É claro que é importante lembrar, como o faz Lafayete Josué Petter, que existe, no Texto Constitucional, a previsão de um direito ao desenvolvimento, sendo a pessoa humana o sujeito central desse direito, sendo, que, por esse motivo, não se poderá tomá-la como simples fator de produção. Pelo contrário, haverá a necessidade de se propiciar que o ser humano possa aferir frutos que possibilitem sua existência digna, que é a finalidade da própria ordem econômica e financeira, sendo responsabilidade do Estado a efetiva concretização do desenvolvimento.


O tratamento favorecido para as empresas brasileiras de capital nacional de pequeno porte

            
O Art. 170 dispõe que haverá tratamento favorecido para as empresas de pequeno porte constituídas sob as leis brasileiras e que tenham sua sede e administração no País, visando, portanto, a igualdade estabelecida na própria Constituição (é claro que uma igualdade efetiva – material, portanto -, e não apenas uma igualdade formal), tratando de forma igualitária os iguais e diferentemente os desiguais, na medida de suas diferenças, visando, ao final, atingir a igualdade plena.

            
Para Lafayete Josué Petter, referido princípio se justifica, em decorrência da leitura de todo o Texto Constitucional, bem como dos valores e preceitos ali insculpidos, trazidos do seio da própria sociedade, bem como do ideal de igualdade e justiça.

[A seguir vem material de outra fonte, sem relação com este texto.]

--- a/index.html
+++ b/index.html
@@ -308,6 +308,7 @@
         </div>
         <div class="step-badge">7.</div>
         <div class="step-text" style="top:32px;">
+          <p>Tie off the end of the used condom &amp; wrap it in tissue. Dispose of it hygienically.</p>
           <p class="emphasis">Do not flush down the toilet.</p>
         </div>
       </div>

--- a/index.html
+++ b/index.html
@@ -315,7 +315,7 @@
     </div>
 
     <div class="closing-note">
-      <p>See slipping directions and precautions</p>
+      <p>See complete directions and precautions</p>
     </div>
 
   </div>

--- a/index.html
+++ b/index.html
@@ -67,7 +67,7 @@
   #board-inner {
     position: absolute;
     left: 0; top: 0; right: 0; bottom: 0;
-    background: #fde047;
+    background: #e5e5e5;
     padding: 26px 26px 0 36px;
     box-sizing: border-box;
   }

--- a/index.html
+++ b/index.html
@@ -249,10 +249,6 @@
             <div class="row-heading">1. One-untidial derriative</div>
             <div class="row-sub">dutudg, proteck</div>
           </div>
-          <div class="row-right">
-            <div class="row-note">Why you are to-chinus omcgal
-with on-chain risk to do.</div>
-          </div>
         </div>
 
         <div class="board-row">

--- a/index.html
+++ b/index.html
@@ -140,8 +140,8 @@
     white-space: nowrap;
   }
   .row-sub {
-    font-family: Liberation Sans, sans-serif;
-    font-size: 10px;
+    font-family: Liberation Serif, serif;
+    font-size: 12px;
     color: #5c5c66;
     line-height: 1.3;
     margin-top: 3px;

A economia  deixada a agir tão-somente segundo as livres forças do mercado, tende a situações monopolísticas e oligopolísticas: empresas de grande vulto controlam parcela significativa do mercado, impondo aos concorrentes a dura realidade através do poder econômico que representam. São naturais, então, as dificuldades de criação e desenvolvimento a que pequenas e micro ficam expostas. Neste sentido, a adoção de um tratamento favorecido pode fomentar a sobrevivência dos pequenos, provocando maior presença de agentes econômicos na economia, o que invariavelmente se traduz em benefícios a consumidores e ao próprio mercado em face do estímulo da concorrência.

            
É claro que esse tratamento favorecido não deve ir além do necessário, para que não haja uma desvirtuação do pretendido, acabando por desigualar, sobrepondo as empresas de pequeno porte às demais empresas.


Em outras palavras, o favorecimento que a Constituição autoriza não pode ir além do equilíbrio determinado pelo princípio da igualdade, o que significa dizer que deverá ser respeitada a justa medida, indo tão-somente ao ponto necessário para compensar as fraquezas e as inferioridades que as microempresas e as de médio porte possam apresentar.


            
Veja-se que a Constituição Federal mais uma vez pretende obter a igualdade material, não se contentando com a formal, exigindo, para tanto, a observância efetiva de seus princípios e fundamentos.


            
Atingindo a dignidade da pessoa humana, poder-se-á conseguir a efetividade dos demais princípios e valores constitucionais, em face de ser um meta-princípio; o ápice; o vetor constitucional, fazendo com que todos os demais princípios decorram do mesmo.